Directions for this task: An exact, complete copy of the lines below is the expected answer.

*** Opening of Information shown ***

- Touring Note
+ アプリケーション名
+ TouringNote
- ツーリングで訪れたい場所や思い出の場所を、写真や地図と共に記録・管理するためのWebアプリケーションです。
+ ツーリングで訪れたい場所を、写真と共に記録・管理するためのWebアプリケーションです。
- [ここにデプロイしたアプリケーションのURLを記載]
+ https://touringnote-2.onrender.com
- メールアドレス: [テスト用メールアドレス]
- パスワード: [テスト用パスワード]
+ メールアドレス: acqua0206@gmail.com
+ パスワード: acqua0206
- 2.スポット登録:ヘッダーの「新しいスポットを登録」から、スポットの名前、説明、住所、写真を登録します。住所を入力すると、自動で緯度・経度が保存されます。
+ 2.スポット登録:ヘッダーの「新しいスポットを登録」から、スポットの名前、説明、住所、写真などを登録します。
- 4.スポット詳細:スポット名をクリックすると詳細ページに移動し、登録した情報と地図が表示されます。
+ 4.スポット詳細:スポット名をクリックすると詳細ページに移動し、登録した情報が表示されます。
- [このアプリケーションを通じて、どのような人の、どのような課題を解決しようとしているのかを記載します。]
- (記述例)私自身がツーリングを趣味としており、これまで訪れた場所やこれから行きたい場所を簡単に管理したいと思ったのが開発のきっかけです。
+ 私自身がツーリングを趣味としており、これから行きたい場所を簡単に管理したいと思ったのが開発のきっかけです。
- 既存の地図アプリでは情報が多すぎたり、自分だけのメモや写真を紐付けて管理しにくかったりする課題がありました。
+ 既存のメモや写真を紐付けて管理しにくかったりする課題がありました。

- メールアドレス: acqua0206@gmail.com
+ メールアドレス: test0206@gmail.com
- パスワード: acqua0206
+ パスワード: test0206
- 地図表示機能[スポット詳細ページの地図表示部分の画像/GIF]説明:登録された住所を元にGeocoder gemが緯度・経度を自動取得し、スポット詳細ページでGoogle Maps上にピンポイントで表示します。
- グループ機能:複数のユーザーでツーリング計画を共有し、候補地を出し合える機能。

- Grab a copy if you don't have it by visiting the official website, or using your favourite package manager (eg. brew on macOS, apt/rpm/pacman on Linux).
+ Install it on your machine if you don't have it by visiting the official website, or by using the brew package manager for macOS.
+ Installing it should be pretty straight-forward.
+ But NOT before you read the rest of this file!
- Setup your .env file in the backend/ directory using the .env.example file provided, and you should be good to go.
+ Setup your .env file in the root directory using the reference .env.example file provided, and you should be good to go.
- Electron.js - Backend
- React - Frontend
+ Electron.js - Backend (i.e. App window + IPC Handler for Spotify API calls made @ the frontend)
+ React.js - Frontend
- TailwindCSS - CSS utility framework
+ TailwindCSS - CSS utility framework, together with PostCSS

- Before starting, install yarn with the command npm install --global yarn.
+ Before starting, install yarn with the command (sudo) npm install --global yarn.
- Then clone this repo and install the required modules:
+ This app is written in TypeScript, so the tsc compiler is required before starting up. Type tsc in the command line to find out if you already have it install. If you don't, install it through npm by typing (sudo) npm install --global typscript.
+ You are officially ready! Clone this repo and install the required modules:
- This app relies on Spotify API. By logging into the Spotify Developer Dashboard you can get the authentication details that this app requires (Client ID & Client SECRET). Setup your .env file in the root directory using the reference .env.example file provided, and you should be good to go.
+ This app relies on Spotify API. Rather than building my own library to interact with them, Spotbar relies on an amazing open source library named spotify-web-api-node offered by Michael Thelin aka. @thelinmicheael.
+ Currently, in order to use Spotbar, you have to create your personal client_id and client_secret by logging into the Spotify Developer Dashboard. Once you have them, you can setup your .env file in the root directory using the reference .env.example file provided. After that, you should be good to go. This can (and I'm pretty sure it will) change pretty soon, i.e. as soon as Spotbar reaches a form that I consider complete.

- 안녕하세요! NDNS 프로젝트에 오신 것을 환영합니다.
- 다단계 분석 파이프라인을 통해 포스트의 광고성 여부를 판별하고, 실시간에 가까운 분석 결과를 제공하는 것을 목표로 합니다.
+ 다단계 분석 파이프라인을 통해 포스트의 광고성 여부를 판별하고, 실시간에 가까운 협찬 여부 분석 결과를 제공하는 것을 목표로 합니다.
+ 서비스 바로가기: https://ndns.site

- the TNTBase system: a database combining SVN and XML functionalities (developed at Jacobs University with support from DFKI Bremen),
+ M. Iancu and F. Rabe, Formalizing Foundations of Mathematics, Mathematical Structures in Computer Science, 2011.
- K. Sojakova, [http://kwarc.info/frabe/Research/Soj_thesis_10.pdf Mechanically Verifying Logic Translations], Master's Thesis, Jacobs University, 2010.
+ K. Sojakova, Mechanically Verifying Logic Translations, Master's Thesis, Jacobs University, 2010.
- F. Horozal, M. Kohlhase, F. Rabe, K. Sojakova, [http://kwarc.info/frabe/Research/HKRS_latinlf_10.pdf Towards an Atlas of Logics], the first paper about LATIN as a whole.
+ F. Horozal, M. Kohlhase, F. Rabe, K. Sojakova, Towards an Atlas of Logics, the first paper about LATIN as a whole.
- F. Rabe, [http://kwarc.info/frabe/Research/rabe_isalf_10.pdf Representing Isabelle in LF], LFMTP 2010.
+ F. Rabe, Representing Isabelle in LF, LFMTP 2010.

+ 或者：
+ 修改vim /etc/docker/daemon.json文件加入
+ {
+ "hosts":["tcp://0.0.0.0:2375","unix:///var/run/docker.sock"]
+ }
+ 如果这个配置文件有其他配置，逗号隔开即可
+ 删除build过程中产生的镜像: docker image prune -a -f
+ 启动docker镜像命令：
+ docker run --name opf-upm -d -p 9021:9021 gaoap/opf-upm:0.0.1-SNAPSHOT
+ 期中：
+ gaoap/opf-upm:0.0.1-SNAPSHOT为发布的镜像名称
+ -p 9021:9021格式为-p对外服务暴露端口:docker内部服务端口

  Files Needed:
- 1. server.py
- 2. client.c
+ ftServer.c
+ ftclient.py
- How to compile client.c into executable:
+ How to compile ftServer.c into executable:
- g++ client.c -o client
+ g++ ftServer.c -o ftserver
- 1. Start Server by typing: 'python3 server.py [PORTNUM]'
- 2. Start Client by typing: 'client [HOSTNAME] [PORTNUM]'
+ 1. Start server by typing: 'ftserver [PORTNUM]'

*** Close of Information shown ***

Result of the task:
- Touring Note
+ アプリケーション名
+ TouringNote
- ツーリングで訪れたい場所や思い出の場所を、写真や地図と共に記録・管理するためのWebアプリケーションです。
+ ツーリングで訪れたい場所を、写真と共に記録・管理するためのWebアプリケーションです。
- [ここにデプロイしたアプリケーションのURLを記載]
+ https://touringnote-2.onrender.com
- メールアドレス: [テスト用メールアドレス]
- パスワード: [テスト用パスワード]
+ メールアドレス: acqua0206@gmail.com
+ パスワード: acqua0206
- 2.スポット登録:ヘッダーの「新しいスポットを登録」から、スポットの名前、説明、住所、写真を登録します。住所を入力すると、自動で緯度・経度が保存されます。
+ 2.スポット登録:ヘッダーの「新しいスポットを登録」から、スポットの名前、説明、住所、写真などを登録します。
- 4.スポット詳細:スポット名をクリックすると詳細ページに移動し、登録した情報と地図が表示されます。
+ 4.スポット詳細:スポット名をクリックすると詳細ページに移動し、登録した情報が表示されます。
- [このアプリケーションを通じて、どのような人の、どのような課題を解決しようとしているのかを記載します。]
- (記述例)私自身がツーリングを趣味としており、これまで訪れた場所やこれから行きたい場所を簡単に管理したいと思ったのが開発のきっかけです。
+ 私自身がツーリングを趣味としており、これから行きたい場所を簡単に管理したいと思ったのが開発のきっかけです。
- 既存の地図アプリでは情報が多すぎたり、自分だけのメモや写真を紐付けて管理しにくかったりする課題がありました。
+ 既存のメモや写真を紐付けて管理しにくかったりする課題がありました。

- メールアドレス: acqua0206@gmail.com
+ メールアドレス: test0206@gmail.com
- パスワード: acqua0206
+ パスワード: test0206
- 地図表示機能[スポット詳細ページの地図表示部分の画像/GIF]説明:登録された住所を元にGeocoder gemが緯度・経度を自動取得し、スポット詳細ページでGoogle Maps上にピンポイントで表示します。
- グループ機能:複数のユーザーでツーリング計画を共有し、候補地を出し合える機能。

- Grab a copy if you don't have it by visiting the official website, or using your favourite package manager (eg. brew on macOS, apt/rpm/pacman on Linux).
+ Install it on your machine if you don't have it by visiting the official website, or by using the brew package manager for macOS.
+ Installing it should be pretty straight-forward.
+ But NOT before you read the rest of this file!
- Setup your .env file in the backend/ directory using the .env.example file provided, and you should be good to go.
+ Setup your .env file in the root directory using the reference .env.example file provided, and you should be good to go.
- Electron.js - Backend
- React - Frontend
+ Electron.js - Backend (i.e. App window + IPC Handler for Spotify API calls made @ the frontend)
+ React.js - Frontend
- TailwindCSS - CSS utility framework
+ TailwindCSS - CSS utility framework, together with PostCSS

- Before starting, install yarn with the command npm install --global yarn.
+ Before starting, install yarn with the command (sudo) npm install --global yarn.
- Then clone this repo and install the required modules:
+ This app is written in TypeScript, so the tsc compiler is required before starting up. Type tsc in the command line to find out if you already have it install. If you don't, install it through npm by typing (sudo) npm install --global typscript.
+ You are officially ready! Clone this repo and install the required modules:
- This app relies on Spotify API. By logging into the Spotify Developer Dashboard you can get the authentication details that this app requires (Client ID & Client SECRET). Setup your .env file in the root directory using the reference .env.example file provided, and you should be good to go.
+ This app relies on Spotify API. Rather than building my own library to interact with them, Spotbar relies on an amazing open source library named spotify-web-api-node offered by Michael Thelin aka. @thelinmicheael.
+ Currently, in order to use Spotbar, you have to create your personal client_id and client_secret by logging into the Spotify Developer Dashboard. Once you have them, you can setup your .env file in the root directory using the reference .env.example file provided. After that, you should be good to go. This can (and I'm pretty sure it will) change pretty soon, i.e. as soon as Spotbar reaches a form that I consider complete.

- 안녕하세요! NDNS 프로젝트에 오신 것을 환영합니다.
- 다단계 분석 파이프라인을 통해 포스트의 광고성 여부를 판별하고, 실시간에 가까운 분석 결과를 제공하는 것을 목표로 합니다.
+ 다단계 분석 파이프라인을 통해 포스트의 광고성 여부를 판별하고, 실시간에 가까운 협찬 여부 분석 결과를 제공하는 것을 목표로 합니다.
+ 서비스 바로가기: https://ndns.site

- the TNTBase system: a database combining SVN and XML functionalities (developed at Jacobs University with support from DFKI Bremen),
+ M. Iancu and F. Rabe, Formalizing Foundations of Mathematics, Mathematical Structures in Computer Science, 2011.
- K. Sojakova, [http://kwarc.info/frabe/Research/Soj_thesis_10.pdf Mechanically Verifying Logic Translations], Master's Thesis, Jacobs University, 2010.
+ K. Sojakova, Mechanically Verifying Logic Translations, Master's Thesis, Jacobs University, 2010.
- F. Horozal, M. Kohlhase, F. Rabe, K. Sojakova, [http://kwarc.info/frabe/Research/HKRS_latinlf_10.pdf Towards an Atlas of Logics], the first paper about LATIN as a whole.
+ F. Horozal, M. Kohlhase, F. Rabe, K. Sojakova, Towards an Atlas of Logics, the first paper about LATIN as a whole.
- F. Rabe, [http://kwarc.info/frabe/Research/rabe_isalf_10.pdf Representing Isabelle in LF], LFMTP 2010.
+ F. Rabe, Representing Isabelle in LF, LFMTP 2010.

+ 或者：
+ 修改vim /etc/docker/daemon.json文件加入
+ {
+ "hosts":["tcp://0.0.0.0:2375","unix:///var/run/docker.sock"]
+ }
+ 如果这个配置文件有其他配置，逗号隔开即可
+ 删除build过程中产生的镜像: docker image prune -a -f
+ 启动docker镜像命令：
+ docker run --name opf-upm -d -p 9021:9021 gaoap/opf-upm:0.0.1-SNAPSHOT
+ 期中：
+ gaoap/opf-upm:0.0.1-SNAPSHOT为发布的镜像名称
+ -p 9021:9021格式为-p对外服务暴露端口:docker内部服务端口

  Files Needed:
- 1. server.py
- 2. client.c
+ ftServer.c
+ ftclient.py
- How to compile client.c into executable:
+ How to compile ftServer.c into executable:
- g++ client.c -o client
+ g++ ftServer.c -o ftserver
- 1. Start Server by typing: 'python3 server.py [PORTNUM]'
- 2. Start Client by typing: 'client [HOSTNAME] [PORTNUM]'
+ 1. Start server by typing: 'ftserver [PORTNUM]'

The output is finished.